What to produce
Output the data below exactly, images excluded.
━━━━━━━━━━
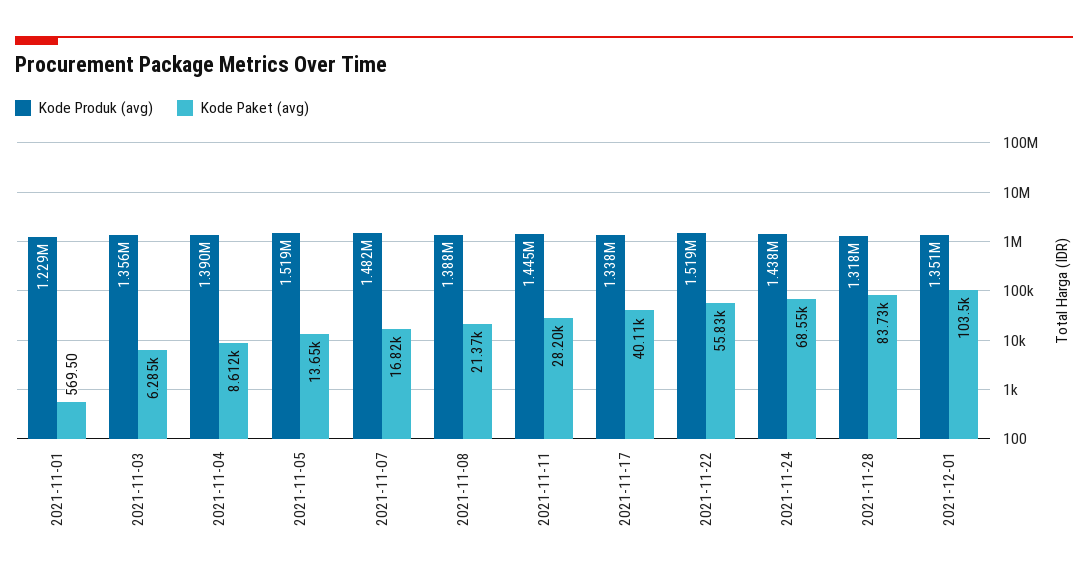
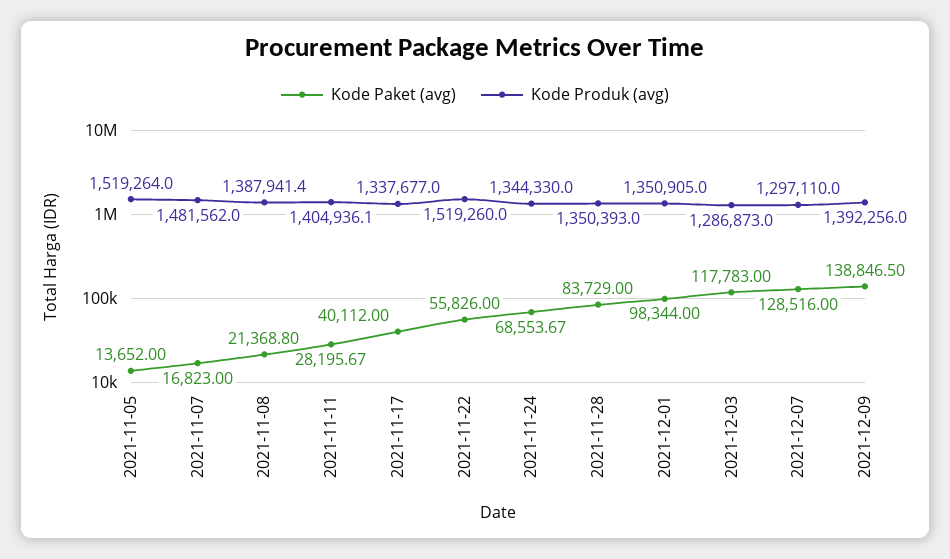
Kode Produk (avg), 2021-11-01: 1229000 -> none
Kode Paket (avg), 2021-11-01: 569.5 -> none
Kode Produk (avg), 2021-11-03: 1356000 -> none
Kode Paket (avg), 2021-11-03: 6285 -> none
Kode Produk (avg), 2021-11-04: 1390000 -> none
Kode Paket (avg), 2021-11-04: 8612 -> none
Kode Produk (avg), 2021-11-11: 1445000 -> 1404936.1
Kode Produk (avg), 2021-11-24: 1438000 -> 1344330
Kode Produk (avg), 2021-11-28: 1318000 -> 1350393
Kode Paket (avg), 2021-12-01: 103500 -> 98344
Kode Paket (avg), 2021-12-03: none -> 117783
Kode Produk (avg), 2021-12-03: none -> 1286873
Kode Paket (avg), 2021-12-07: none -> 128516
Kode Produk (avg), 2021-12-07: none -> 1297110
Kode Paket (avg), 2021-12-09: none -> 138846.5
Kode Produk (avg), 2021-12-09: none -> 1392256

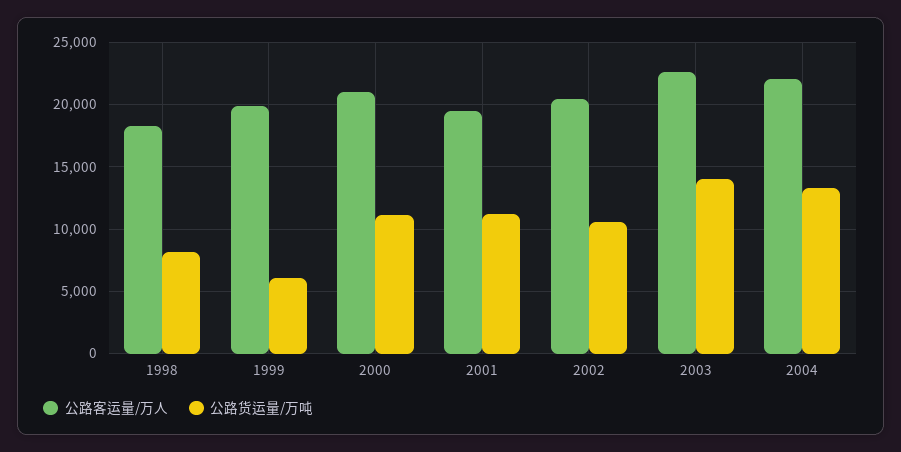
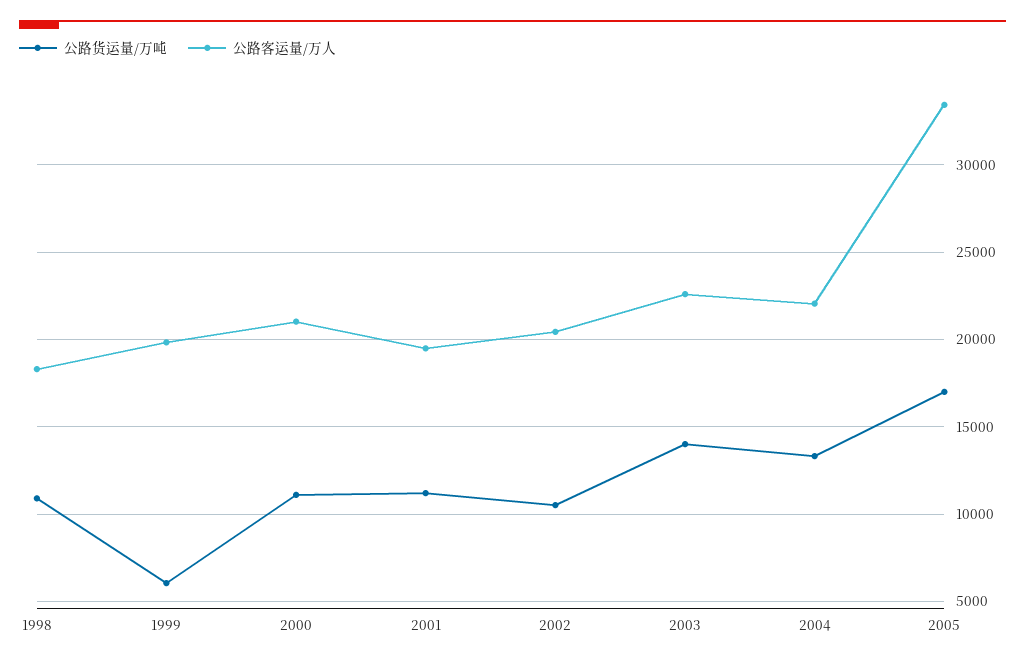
公路货运量/万吨, 1998: 8000 -> 11000
公路货运量/万吨, 2005: none -> 17000
公路客运量/万人, 2005: none -> 33500

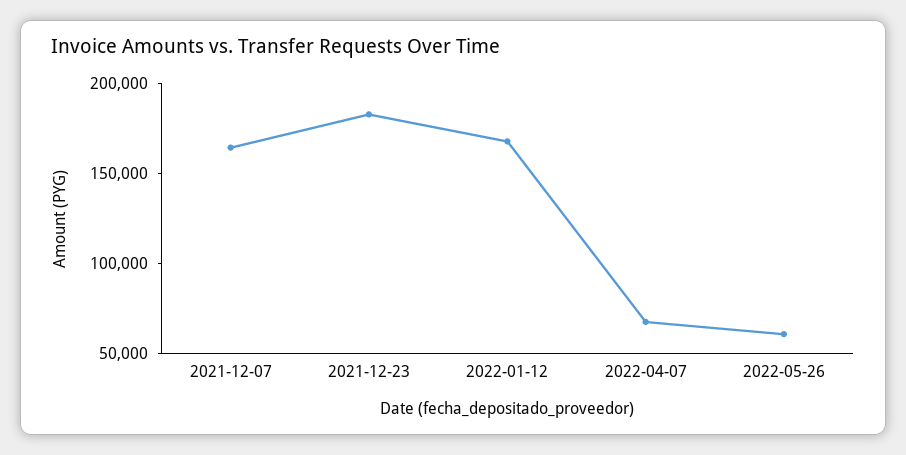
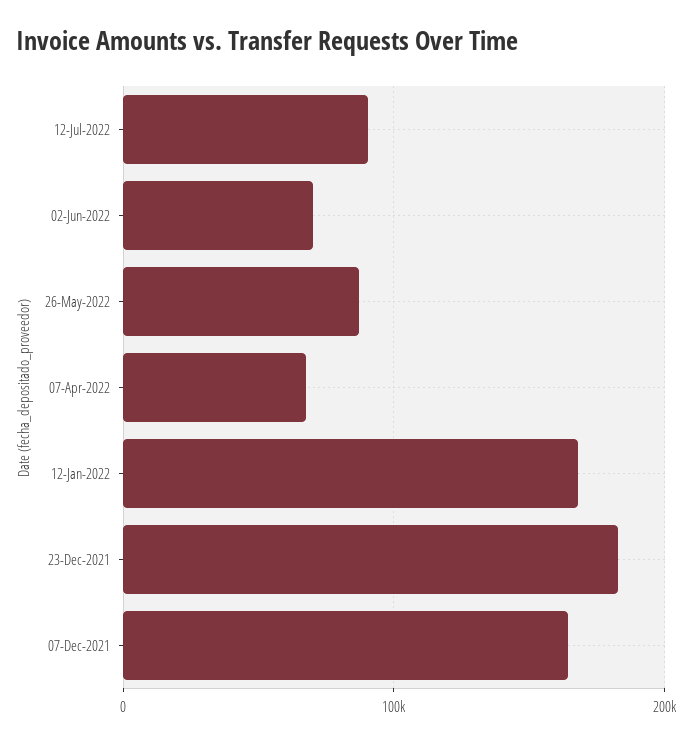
2022-05-26: 60000 -> 90000
12-Jul-2022: none -> 90000
02-Jun-2022: none -> 70000

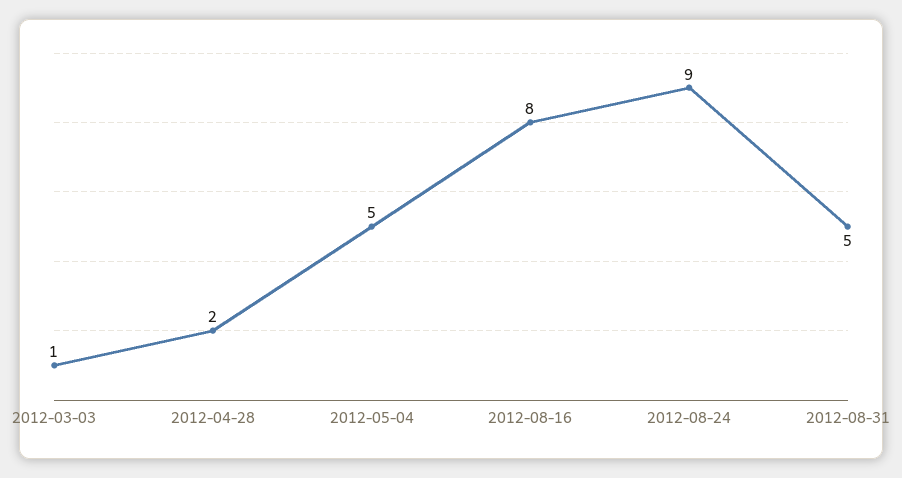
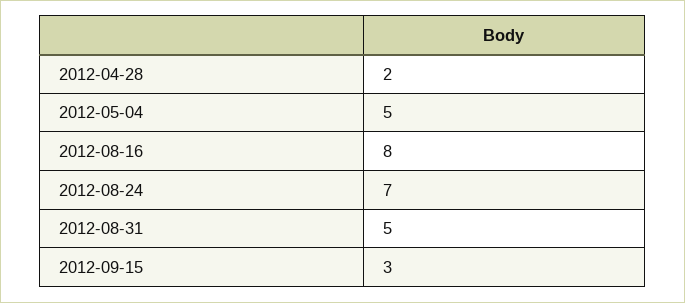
2012-03-03: 1 -> none
2012-08-24: 9 -> 7
2012-09-15: none -> 3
━━━━━━━━━━
Task answer
Kode Produk (avg), 2021-11-01: 1229000 -> none
Kode Paket (avg), 2021-11-01: 569.5 -> none
Kode Produk (avg), 2021-11-03: 1356000 -> none
Kode Paket (avg), 2021-11-03: 6285 -> none
Kode Produk (avg), 2021-11-04: 1390000 -> none
Kode Paket (avg), 2021-11-04: 8612 -> none
Kode Produk (avg), 2021-11-11: 1445000 -> 1404936.1
Kode Produk (avg), 2021-11-24: 1438000 -> 1344330
Kode Produk (avg), 2021-11-28: 1318000 -> 1350393
Kode Paket (avg), 2021-12-01: 103500 -> 98344
Kode Paket (avg), 2021-12-03: none -> 117783
Kode Produk (avg), 2021-12-03: none -> 1286873
Kode Paket (avg), 2021-12-07: none -> 128516
Kode Produk (avg), 2021-12-07: none -> 1297110
Kode Paket (avg), 2021-12-09: none -> 138846.5
Kode Produk (avg), 2021-12-09: none -> 1392256

公路货运量/万吨, 1998: 8000 -> 11000
公路货运量/万吨, 2005: none -> 17000
公路客运量/万人, 2005: none -> 33500

2022-05-26: 60000 -> 90000
12-Jul-2022: none -> 90000
02-Jun-2022: none -> 70000

2012-03-03: 1 -> none
2012-08-24: 9 -> 7
2012-09-15: none -> 3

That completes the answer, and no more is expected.